Below are some records. Pull every line that contains the word "Значение".

(Data extracted from a collection)
============================================================

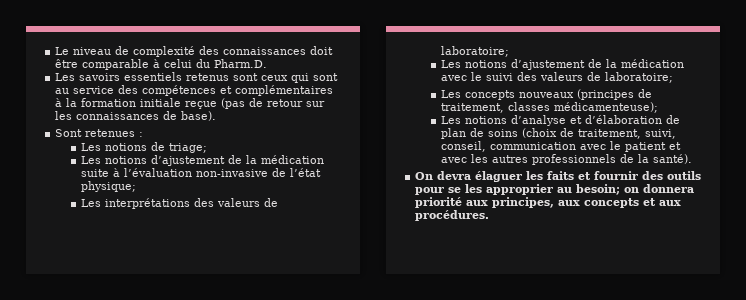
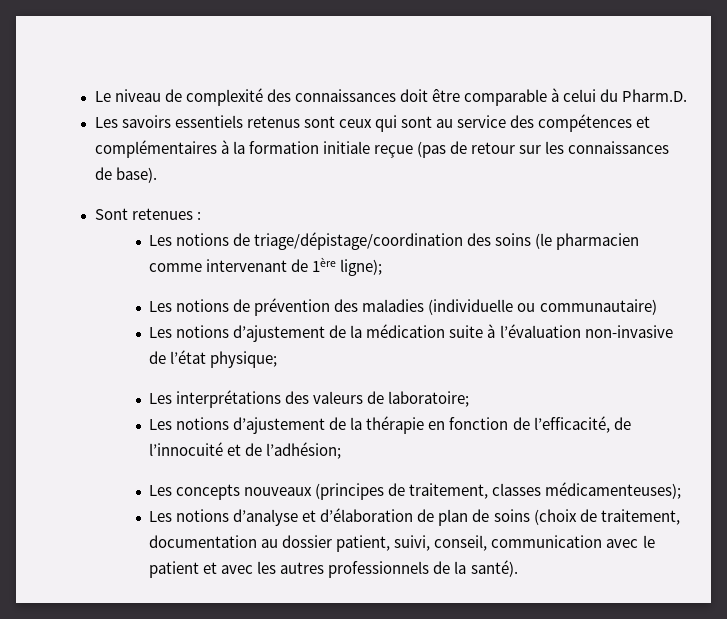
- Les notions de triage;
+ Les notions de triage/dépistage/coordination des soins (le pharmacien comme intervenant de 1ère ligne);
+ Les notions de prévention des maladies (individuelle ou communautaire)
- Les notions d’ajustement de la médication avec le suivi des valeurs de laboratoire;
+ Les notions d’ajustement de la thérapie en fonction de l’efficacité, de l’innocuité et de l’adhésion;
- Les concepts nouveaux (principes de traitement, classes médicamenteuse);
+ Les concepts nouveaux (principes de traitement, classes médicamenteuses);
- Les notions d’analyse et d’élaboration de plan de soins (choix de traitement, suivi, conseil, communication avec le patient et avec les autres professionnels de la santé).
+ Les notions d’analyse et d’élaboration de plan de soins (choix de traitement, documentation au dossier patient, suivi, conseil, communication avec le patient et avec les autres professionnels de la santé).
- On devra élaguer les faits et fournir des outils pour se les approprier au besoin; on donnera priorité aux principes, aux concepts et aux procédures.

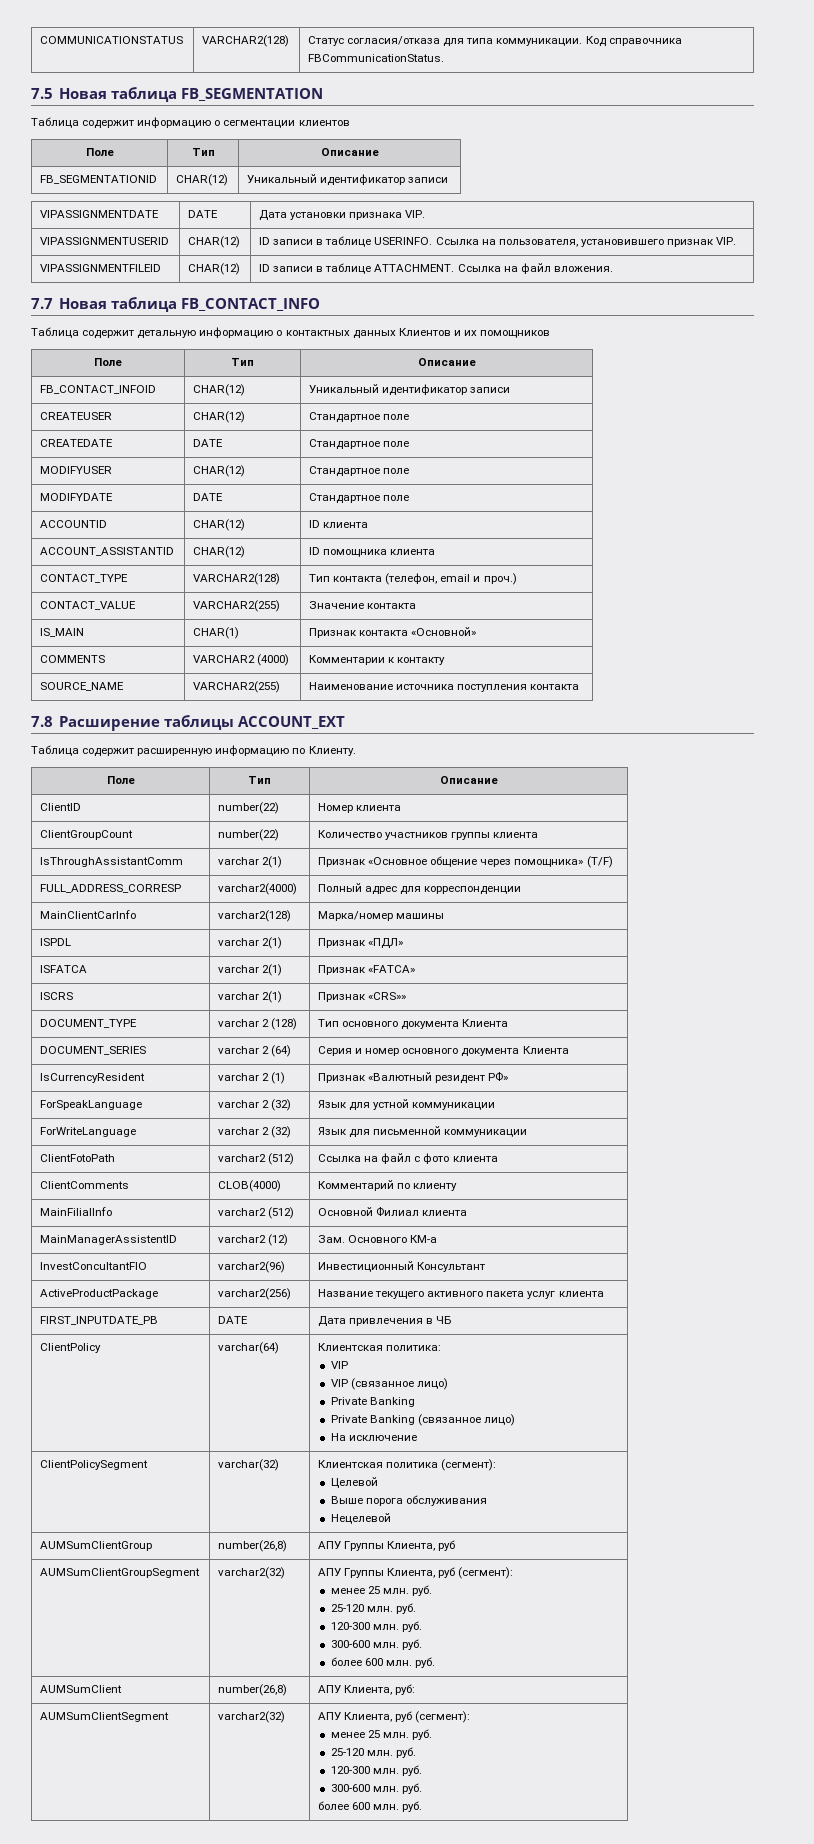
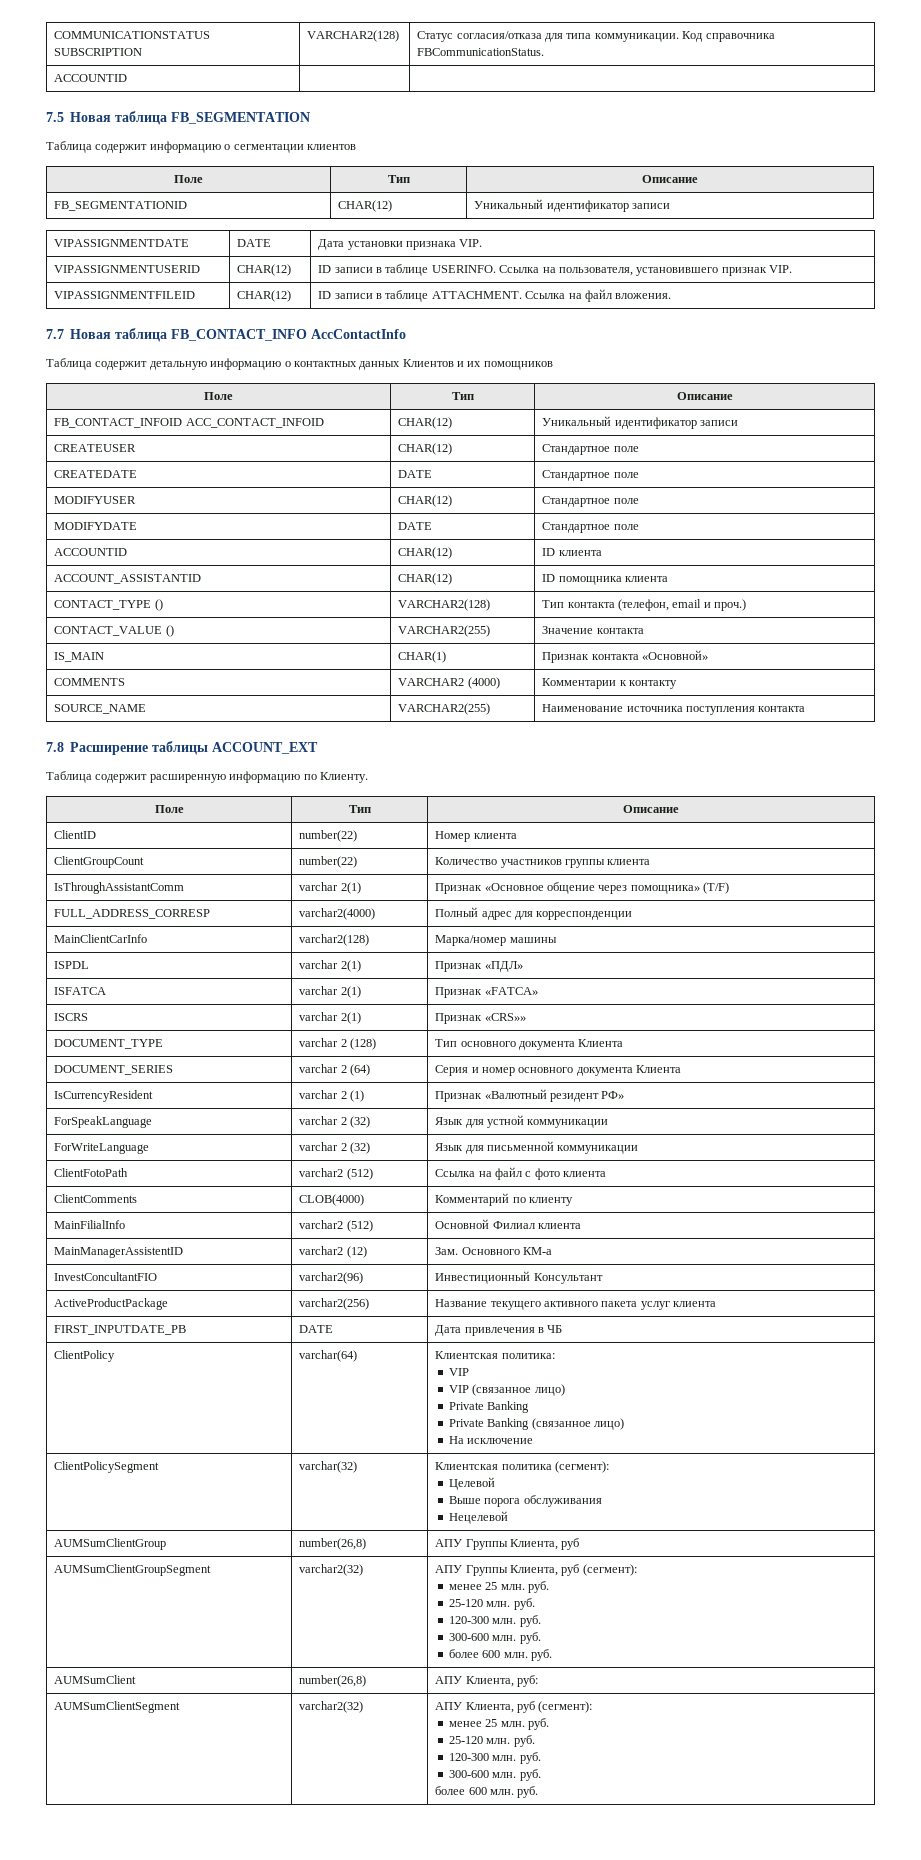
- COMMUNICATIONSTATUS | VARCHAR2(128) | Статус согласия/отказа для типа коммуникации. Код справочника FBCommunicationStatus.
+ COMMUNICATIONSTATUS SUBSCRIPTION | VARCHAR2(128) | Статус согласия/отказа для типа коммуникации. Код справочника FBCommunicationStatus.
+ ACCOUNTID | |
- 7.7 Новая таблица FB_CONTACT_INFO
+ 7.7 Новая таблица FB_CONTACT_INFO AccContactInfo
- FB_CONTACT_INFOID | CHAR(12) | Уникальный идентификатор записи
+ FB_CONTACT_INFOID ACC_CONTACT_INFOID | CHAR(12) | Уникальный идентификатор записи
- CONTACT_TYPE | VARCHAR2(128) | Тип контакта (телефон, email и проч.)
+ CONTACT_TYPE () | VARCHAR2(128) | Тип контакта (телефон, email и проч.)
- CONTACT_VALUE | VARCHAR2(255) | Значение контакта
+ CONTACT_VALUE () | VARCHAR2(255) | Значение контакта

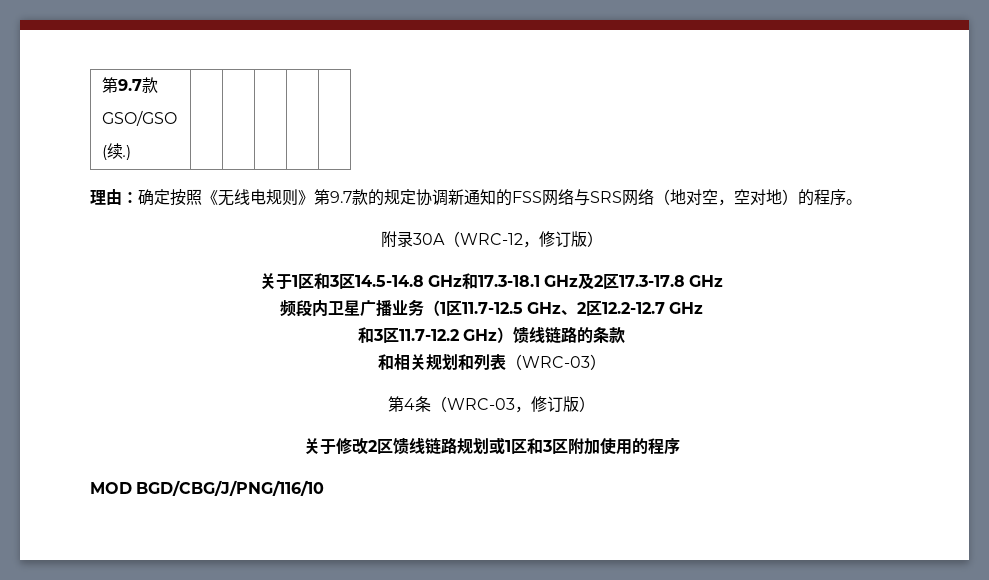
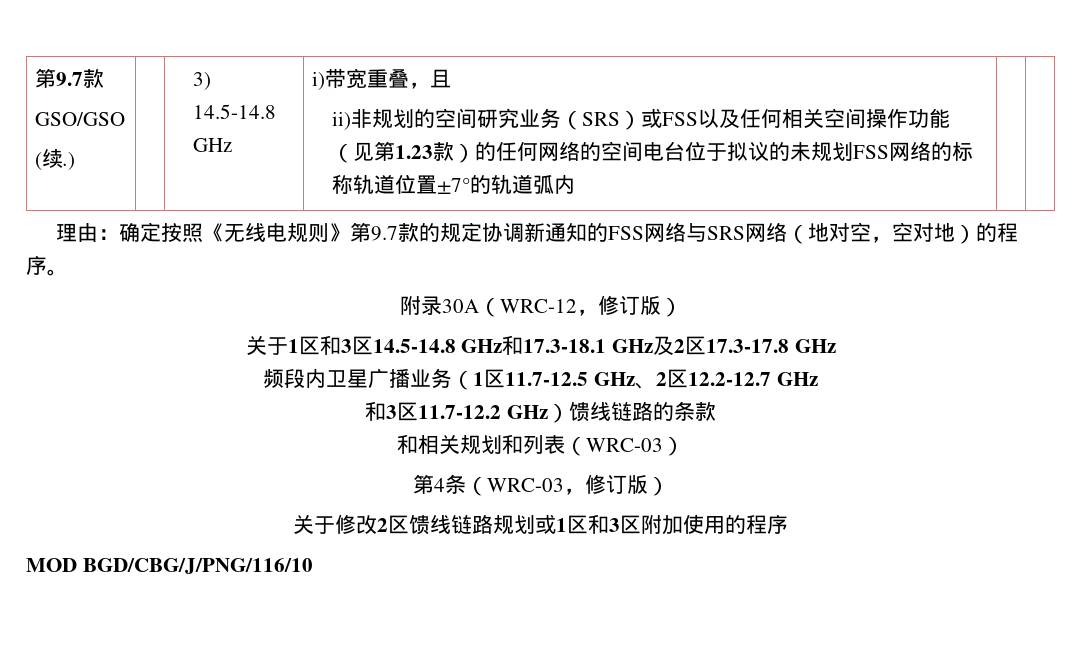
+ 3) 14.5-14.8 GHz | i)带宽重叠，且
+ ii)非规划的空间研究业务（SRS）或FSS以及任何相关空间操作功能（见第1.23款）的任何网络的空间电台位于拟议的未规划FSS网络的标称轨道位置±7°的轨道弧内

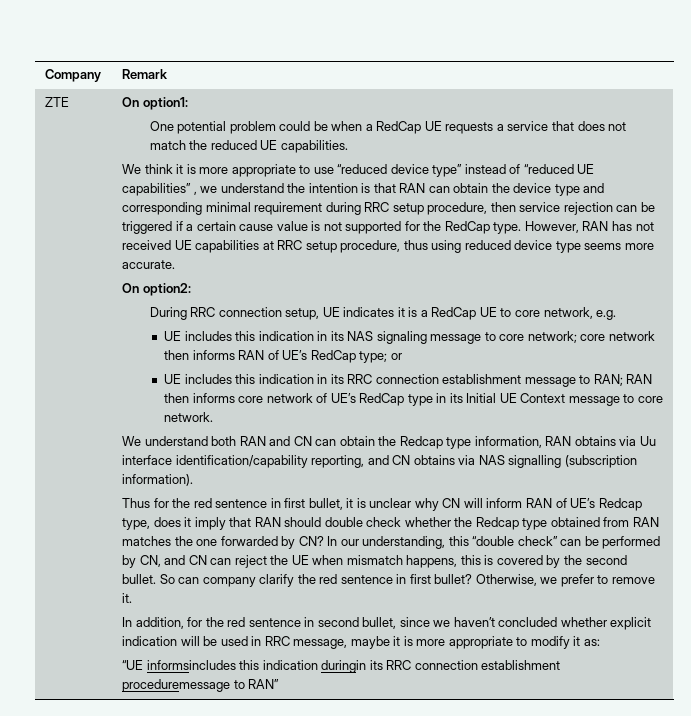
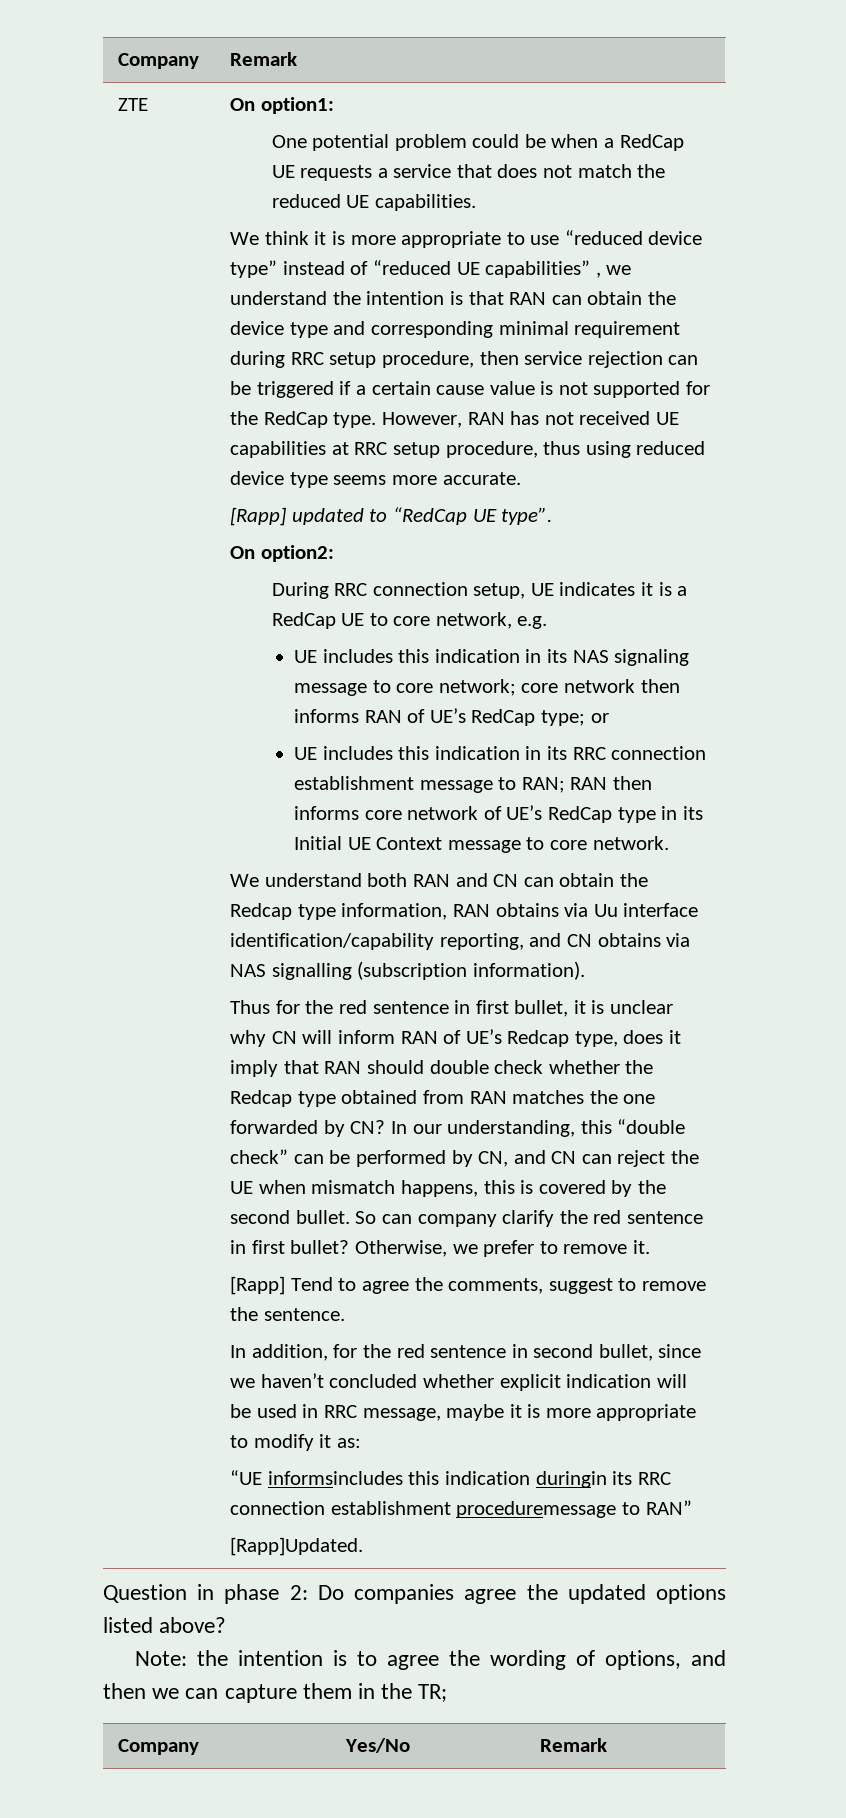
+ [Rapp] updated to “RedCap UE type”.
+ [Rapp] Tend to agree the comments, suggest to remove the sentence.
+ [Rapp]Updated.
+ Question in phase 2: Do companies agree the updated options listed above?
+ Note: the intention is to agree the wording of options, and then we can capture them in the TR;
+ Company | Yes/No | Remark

============================================================

Answer to this problem:
- CONTACT_VALUE | VARCHAR2(255) | Значение контакта
+ CONTACT_VALUE () | VARCHAR2(255) | Значение контакта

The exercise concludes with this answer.